# Florida



## MRivera

Hello,
 Just wondering if anyone interesting to meet, I live in the central east part of FL. I am new to photography and would like to meet other members of tpf to learn more about photography, what works? what doesn't work? and maybe organized a field trip to go somewhere to shoot.

Regards,


----------



## Cameron Cushman

Where in florida do you live exactly, im in vero beach


----------



## MRivera

Hello I am in PSL area...


----------



## lockwood81

I live in the Daytona Beach area.


----------



## MRivera

that is about hour and half from me... How far is Melborne from you?


----------



## Jeff Canes

maybe sometime in the fall, but not before then


----------



## claned

MRivera said:


> Hello I am in PSL area...



We just spent a week on Hutchinson Island.  I love it down there.  I did not love the sand flies that chomped on me a gazillion or more times.  Such is beach life, lol.

I'm in Central Fl.


----------



## ashleyc8705

I'm in Central Florida too.


----------



## MRivera

where exactly in central FL are you?


----------



## ericmo

im from vero beach but i now live in tampa!!


----------



## XtremeElemenT

central florida here too, I live in south orlando


----------



## CameronSmith

I live in fort myers, i know its way south


----------



## DepthOfField

I live in Tampa.  Would like to join the photo shoot when it's scheduled.


----------



## CameronSmith

I would sure like to try, It might be kinda hard as Im only 17 but i do drive.. PM me.


----------



## MRivera

Well there is no phot shoot schedule as of yet. But I am sure we could work on organize one. What would it be the best time for all? maybe we could come to an aggreement on when and where to meet. PM me for suggestions.


----------



## blakklabelx

I live in altamonte springs in central florida and would be interested in meeting other photographers


----------



## CameronSmith

let me know guys


----------



## lockwood81

Seems we have enough interest.  Just need to set a time and place...I've been thinking of going to the Sanford Zoo sometime soon...anyone up for that?


----------



## CameronSmith

I went to the naples zoo today =]


----------



## MRivera

lockwood81 said:


> Seems we have enough interest.  Just need to set a time and place...I've been thinking of going to the Sanford Zoo sometime soon...anyone up for that?

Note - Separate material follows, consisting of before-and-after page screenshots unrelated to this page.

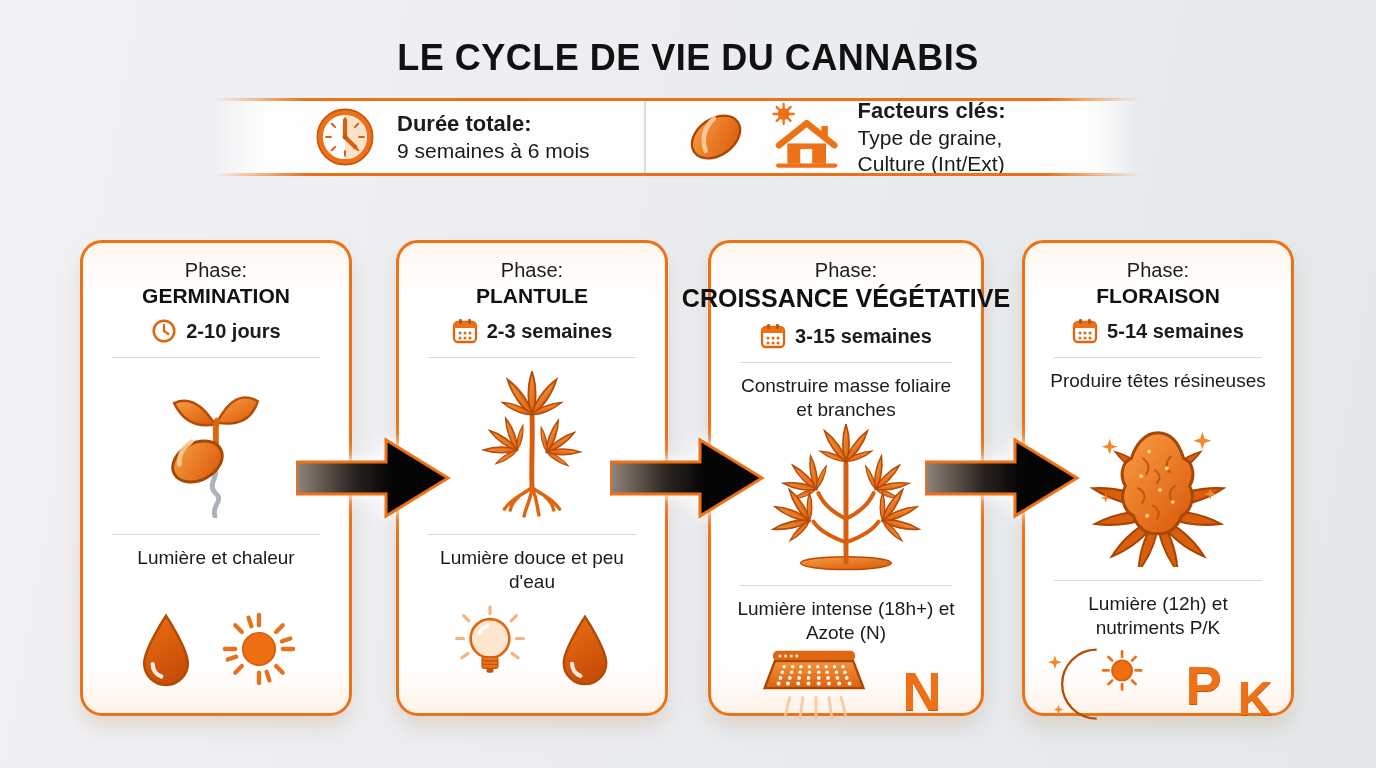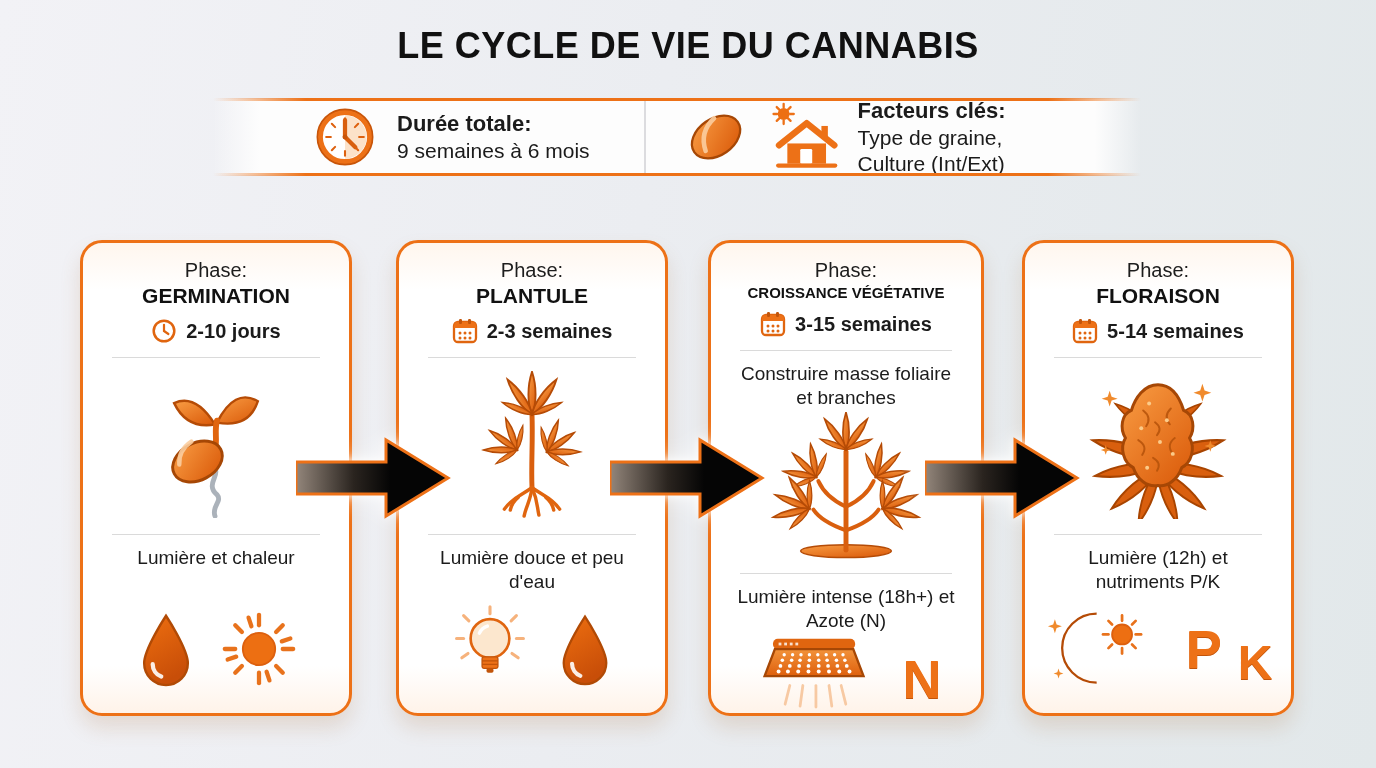"LE CYCLE DE VIE DU" .title { top: 25px -> 37px }
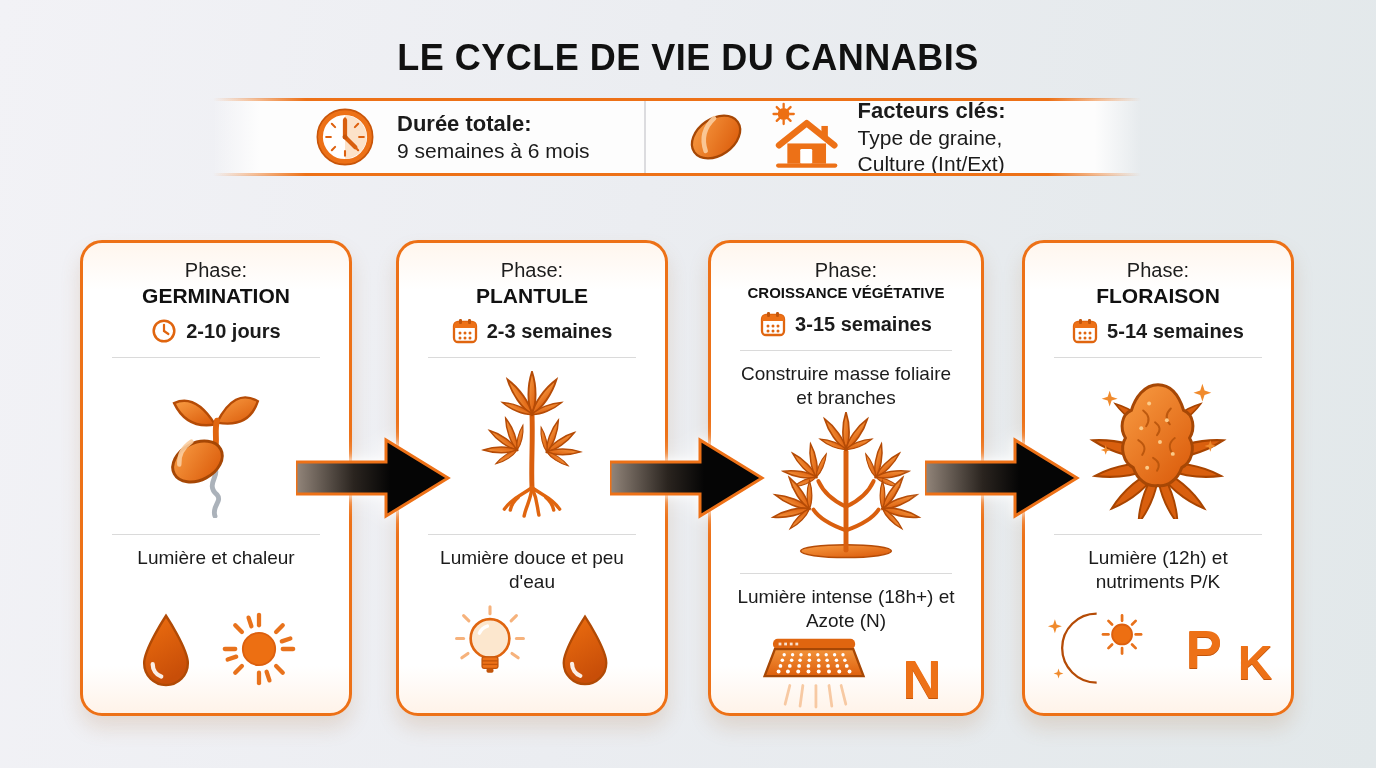"CROISSANCE VÉGÉTATIVE" .phase-name.long { font-size: 15px -> 25px }
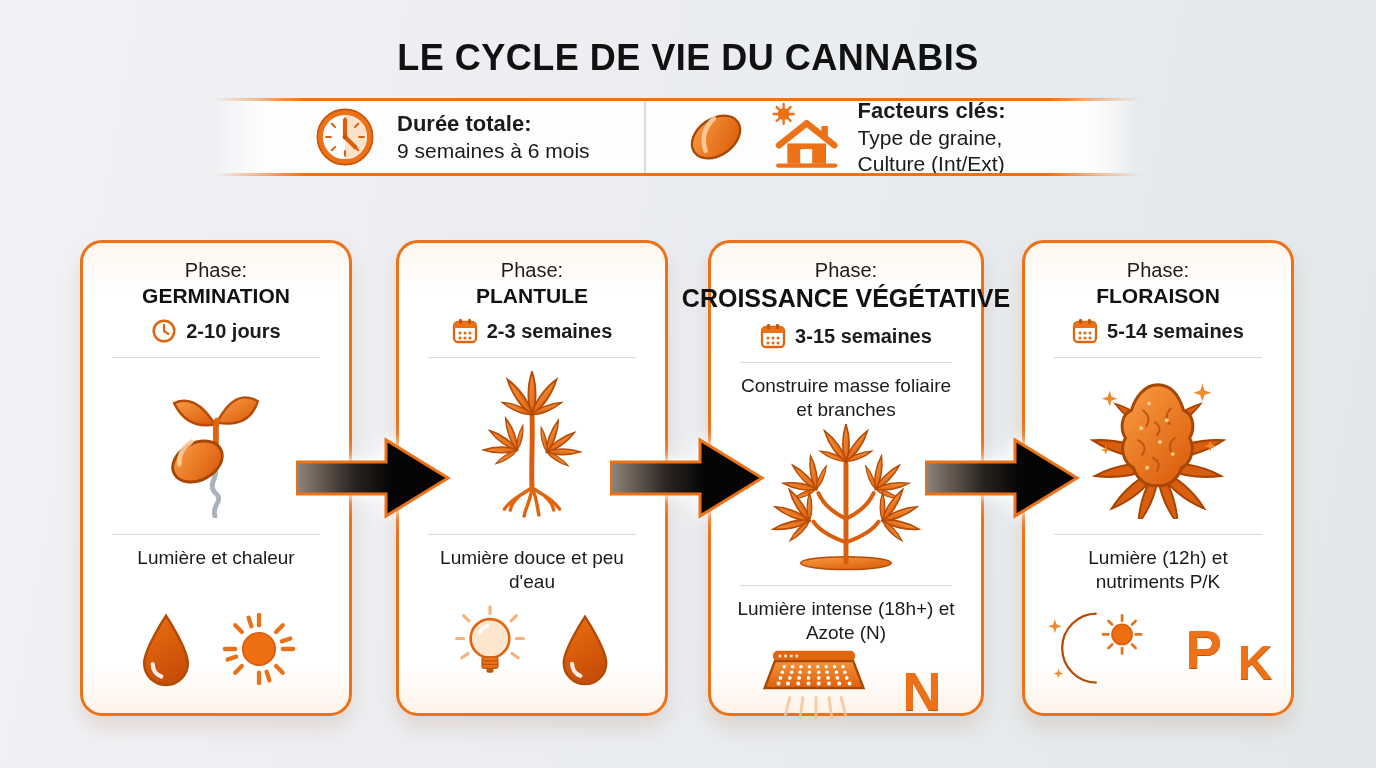"Produire têtes résineuses" div.goal { html: none -> <div>Produire têtes résineuses</div> }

Sounds like a good idea... let's see if we could get something together to go there...


----------



## toofpaste

NAPLES!!! WOOO!! lol, im so far from everyone. You sure you guys want to hang out with an 18 year old? lol


----------



## MRivera

Maybe we could meet somewhere in between... I am sort of new to Florida so, don't know much about the distance of cities...We definantely will have to figure something out to meet... any suggestions?


----------



## Paul M

Clearwater area here  
I'll be keeping an eye open on this thread to see what plans are made. Maybe I can make it.


----------



## lockwood81

I'm thinking late September...when things cool down a bit.  We all just need to agree on place to meet that has good picture potential...how about  NASA?


----------



## DragonHeart

I am in South Florida (Miami) but may be willing to make a weekend trip to central FL... Let me know if anything is set up....


----------



## toofpaste

You're not going to rape me are you?


----------



## MRivera

Nasa Sounds good...


----------



## cory1848

Lakeland area here....


----------



## DadeCountyAnthony

I'm in south Florida, Miami area. I travel to central Florida often due to family in Orlando and Ocala. If anything is set up, please post dates.


----------



## Sbuxo

Miami 305 over here.
Also 18.
Haha.
;S


----------



## Zeabned

I'm from the Kendale Lakes area in West Miami-Dade. I'm considering driving to Tampa this month (Sept.) or next just to take photographs of places like Ybor City and other local landmarks. Can any one familiar with Tampa suggest some other nice places to take photographs there? If you're previous visitor to Tampa, could you also recommend a good but reasonably priced hotel or motel in that city? Your suggestions will be highly appreciated.


----------



## simplekym

Orlando, FL


----------



## toofpaste

Sbuxo said:


> Miami 305 over here.
> Also 18.
> Haha.
> ;S


 

Are you hot?


----------



## simplekym

hola everyone - i'm new to the forum, new to florida. ready to meet other people!!!! so who wants to meet?? orlando anyone?


----------



## toofpaste

depends what you look like


----------



## simplekym

toofpaste said:


> depends what you look like


 

well . . . if you must know.

i'm 345 pounds - i like to consider myself voluptuous and curvy, not fat.
i have snow white skin - so white you can see my veins. grrr, sexy.
i have long red hair. i can't see where it ends, but i know its long.
i have one blue eye and one grey eye.
i have small bird like lips.
i only have one leg - i lost it in a scuba diving accident. my dancing skills are amazing though.
i'm single but can come home every day to my loving cats - all 19 of them, so i'm happy.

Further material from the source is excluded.